Here be Unicorns and Dragons.
I’ll be telling some rollicking tales of medieval magic and mayhem throughout the day.
Rhiannon and the Unicorn
A toad of a man was Sir Brangwen.
Belly so large
He never spied his boots as he waddled through the castle.
Couldn’t close mouth for tongue too big
Jaws ever moving like a cow chewing cud
Showers of spittle sputtered with every word uttered.
Simon Widsith? – detained in the dungeon.
Widsith’s wife? – a slave in the kitchen
Their daughter, Rhiannon? – more or less an orphan.
Rhiannon, sweet Rhiannon
As pretty as a daisy, as brave as a lion.
Wolves, bears, boars roamed the forests
Dragons and basilisks once had too.
The Fat Toad King of the Castle sent Rhiannon to search for truffles.
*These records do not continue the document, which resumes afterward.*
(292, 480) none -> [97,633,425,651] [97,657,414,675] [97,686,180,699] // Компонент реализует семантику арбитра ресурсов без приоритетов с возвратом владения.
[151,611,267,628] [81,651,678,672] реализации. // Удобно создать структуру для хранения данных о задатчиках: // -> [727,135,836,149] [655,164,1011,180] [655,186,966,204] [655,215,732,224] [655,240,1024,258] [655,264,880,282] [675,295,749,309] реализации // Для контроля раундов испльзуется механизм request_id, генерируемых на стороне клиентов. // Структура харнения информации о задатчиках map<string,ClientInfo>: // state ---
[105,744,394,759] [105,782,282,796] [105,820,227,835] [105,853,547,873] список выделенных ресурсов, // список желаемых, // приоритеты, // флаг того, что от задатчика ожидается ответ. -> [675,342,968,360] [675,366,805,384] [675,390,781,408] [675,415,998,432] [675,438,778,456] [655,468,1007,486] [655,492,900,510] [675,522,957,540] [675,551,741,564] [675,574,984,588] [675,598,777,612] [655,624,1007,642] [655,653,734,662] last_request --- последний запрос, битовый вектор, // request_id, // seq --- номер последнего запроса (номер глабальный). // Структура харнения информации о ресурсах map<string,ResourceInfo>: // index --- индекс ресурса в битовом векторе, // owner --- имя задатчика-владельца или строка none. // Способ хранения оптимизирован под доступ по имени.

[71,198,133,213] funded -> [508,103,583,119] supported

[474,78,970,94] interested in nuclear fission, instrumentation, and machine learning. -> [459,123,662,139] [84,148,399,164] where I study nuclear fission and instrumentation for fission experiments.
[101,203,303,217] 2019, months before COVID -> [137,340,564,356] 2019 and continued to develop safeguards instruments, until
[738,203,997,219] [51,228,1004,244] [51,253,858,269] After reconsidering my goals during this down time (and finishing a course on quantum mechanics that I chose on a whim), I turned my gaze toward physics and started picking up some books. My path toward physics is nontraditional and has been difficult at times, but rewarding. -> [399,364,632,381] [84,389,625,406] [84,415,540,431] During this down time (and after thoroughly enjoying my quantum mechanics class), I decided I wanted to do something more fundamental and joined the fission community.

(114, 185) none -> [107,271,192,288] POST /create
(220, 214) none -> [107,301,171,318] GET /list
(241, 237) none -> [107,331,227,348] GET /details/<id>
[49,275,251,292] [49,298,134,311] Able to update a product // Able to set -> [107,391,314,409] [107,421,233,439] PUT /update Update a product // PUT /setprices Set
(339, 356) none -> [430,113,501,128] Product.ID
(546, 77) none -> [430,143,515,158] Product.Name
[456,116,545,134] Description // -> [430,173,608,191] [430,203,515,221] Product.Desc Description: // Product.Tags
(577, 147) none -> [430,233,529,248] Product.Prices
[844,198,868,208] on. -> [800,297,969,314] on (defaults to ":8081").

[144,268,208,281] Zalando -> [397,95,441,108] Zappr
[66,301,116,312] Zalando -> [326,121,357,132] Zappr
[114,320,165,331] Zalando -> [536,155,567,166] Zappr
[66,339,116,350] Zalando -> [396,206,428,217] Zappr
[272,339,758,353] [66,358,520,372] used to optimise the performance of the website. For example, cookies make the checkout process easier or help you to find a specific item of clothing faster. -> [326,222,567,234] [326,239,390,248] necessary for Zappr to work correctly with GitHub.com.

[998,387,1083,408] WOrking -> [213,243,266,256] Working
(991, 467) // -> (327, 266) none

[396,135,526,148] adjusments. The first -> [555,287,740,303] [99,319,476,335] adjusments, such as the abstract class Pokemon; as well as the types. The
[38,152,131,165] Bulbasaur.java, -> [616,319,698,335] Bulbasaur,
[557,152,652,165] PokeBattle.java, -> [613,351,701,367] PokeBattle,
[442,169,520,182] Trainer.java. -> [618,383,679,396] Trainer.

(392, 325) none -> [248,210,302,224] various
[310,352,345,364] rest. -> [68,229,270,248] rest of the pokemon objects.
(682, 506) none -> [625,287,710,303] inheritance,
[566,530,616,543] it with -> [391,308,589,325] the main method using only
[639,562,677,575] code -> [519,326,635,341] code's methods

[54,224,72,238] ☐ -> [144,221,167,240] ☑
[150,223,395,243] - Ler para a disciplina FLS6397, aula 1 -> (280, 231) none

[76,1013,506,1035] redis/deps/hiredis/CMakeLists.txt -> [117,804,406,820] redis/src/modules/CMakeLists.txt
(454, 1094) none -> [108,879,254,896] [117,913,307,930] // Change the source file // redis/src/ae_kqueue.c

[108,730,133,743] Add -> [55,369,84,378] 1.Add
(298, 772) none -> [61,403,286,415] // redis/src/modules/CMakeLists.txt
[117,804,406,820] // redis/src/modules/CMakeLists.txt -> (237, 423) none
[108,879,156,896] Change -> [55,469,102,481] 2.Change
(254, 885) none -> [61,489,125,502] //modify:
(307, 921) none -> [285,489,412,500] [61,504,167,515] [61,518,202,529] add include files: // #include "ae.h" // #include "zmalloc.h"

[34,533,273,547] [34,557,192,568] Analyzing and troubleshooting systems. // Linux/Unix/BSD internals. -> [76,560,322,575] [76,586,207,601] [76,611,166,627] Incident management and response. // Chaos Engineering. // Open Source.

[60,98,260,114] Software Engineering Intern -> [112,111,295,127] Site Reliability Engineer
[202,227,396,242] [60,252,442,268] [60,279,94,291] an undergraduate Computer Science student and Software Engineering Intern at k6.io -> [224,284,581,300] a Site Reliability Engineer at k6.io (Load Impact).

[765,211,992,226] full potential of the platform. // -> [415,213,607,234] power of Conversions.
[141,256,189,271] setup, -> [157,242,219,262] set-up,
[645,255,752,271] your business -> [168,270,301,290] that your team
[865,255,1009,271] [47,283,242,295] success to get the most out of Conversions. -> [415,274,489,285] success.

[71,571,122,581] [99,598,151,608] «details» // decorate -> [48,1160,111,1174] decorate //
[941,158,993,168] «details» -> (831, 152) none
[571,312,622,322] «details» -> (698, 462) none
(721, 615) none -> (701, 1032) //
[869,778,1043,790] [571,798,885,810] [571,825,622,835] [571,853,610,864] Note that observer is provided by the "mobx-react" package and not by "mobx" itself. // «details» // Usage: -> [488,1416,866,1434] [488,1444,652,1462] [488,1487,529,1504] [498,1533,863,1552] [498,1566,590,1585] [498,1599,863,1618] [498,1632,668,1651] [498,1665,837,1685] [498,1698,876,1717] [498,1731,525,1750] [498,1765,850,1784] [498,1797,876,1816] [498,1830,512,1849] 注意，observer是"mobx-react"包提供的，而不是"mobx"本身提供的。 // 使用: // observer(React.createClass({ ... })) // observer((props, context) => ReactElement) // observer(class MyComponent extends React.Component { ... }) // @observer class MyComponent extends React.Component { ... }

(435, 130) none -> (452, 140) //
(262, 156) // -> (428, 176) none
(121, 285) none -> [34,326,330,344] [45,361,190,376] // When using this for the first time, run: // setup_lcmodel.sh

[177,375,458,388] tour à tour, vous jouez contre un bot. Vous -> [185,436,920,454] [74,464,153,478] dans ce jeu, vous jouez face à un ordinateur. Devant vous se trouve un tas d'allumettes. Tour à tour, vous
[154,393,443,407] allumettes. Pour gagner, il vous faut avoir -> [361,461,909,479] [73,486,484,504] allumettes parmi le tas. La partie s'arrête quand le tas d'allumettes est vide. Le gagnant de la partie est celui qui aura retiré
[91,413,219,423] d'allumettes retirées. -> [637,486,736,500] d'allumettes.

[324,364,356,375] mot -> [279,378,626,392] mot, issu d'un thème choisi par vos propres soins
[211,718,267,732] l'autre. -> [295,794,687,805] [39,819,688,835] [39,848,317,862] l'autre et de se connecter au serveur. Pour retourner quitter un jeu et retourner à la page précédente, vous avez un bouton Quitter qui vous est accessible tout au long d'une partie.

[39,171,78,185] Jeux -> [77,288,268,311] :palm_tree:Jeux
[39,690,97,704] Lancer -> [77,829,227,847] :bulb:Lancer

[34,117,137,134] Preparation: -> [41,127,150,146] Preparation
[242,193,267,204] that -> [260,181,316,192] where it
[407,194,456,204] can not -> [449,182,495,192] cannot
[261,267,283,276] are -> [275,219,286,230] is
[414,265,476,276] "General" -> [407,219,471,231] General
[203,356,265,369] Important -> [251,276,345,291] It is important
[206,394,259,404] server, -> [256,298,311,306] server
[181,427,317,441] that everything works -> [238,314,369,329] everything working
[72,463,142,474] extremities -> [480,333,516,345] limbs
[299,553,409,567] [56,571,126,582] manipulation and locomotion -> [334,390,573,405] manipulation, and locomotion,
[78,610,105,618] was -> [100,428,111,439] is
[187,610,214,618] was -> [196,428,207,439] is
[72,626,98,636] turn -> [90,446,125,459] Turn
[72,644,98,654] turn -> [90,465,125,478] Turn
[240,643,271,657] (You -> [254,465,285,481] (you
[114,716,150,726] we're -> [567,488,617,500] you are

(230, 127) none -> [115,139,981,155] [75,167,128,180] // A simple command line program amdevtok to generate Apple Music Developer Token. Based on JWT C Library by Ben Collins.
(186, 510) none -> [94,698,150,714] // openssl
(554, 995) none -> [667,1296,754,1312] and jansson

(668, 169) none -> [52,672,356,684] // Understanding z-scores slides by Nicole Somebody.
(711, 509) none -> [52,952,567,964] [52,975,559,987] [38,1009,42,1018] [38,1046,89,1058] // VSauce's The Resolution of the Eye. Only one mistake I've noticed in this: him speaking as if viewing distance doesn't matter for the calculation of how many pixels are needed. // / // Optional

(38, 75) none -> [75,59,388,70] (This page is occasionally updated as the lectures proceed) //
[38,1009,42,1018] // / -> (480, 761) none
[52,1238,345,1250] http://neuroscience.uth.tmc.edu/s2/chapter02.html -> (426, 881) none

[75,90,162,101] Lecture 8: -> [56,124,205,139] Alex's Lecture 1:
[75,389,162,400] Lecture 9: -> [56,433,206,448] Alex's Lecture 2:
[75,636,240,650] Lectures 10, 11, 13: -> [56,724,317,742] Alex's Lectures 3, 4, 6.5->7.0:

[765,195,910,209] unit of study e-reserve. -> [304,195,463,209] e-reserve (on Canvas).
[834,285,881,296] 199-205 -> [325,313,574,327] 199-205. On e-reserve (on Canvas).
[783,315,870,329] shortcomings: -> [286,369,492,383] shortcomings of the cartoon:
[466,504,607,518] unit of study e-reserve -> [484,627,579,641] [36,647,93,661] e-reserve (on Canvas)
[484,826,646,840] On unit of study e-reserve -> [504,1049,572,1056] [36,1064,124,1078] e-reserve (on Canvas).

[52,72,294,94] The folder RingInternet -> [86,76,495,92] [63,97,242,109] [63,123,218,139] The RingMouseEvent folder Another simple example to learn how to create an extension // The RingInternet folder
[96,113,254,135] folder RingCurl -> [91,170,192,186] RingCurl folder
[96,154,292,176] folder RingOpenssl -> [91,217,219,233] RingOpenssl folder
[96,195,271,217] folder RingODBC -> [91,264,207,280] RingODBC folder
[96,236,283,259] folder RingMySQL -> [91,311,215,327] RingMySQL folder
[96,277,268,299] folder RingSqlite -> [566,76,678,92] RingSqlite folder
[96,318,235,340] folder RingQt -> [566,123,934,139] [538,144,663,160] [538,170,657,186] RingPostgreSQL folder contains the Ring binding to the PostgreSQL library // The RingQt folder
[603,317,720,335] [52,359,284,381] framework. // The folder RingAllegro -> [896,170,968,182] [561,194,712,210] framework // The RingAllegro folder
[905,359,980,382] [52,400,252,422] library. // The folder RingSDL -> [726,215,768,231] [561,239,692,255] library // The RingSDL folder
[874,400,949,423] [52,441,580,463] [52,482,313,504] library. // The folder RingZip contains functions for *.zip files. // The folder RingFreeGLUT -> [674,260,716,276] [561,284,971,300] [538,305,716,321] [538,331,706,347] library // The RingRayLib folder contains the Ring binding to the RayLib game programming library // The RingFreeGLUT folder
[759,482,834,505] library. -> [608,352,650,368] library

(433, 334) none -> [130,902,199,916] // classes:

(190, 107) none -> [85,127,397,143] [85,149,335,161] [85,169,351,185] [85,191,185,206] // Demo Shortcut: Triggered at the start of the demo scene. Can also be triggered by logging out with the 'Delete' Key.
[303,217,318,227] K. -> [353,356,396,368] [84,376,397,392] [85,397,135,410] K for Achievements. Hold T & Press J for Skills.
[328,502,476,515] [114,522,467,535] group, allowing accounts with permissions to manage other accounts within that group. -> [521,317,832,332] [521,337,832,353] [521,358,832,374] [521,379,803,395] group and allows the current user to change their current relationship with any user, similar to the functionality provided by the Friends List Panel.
(An explanation of truffles, I sense you deem necessary, for those unfamiliar blah,blah,blah … .)
Digging like a badger, clawing the soil, she unearthed bugs and slugs and broken jugs but not a single tasty truffle.
Beneath oak, beech and birch, hazel and ash she toiled to no avail.
Until, a ghost, a white shadow trotted from the dark woods.
A pony? A horse?
It pawed at the ground and then looked at the girl.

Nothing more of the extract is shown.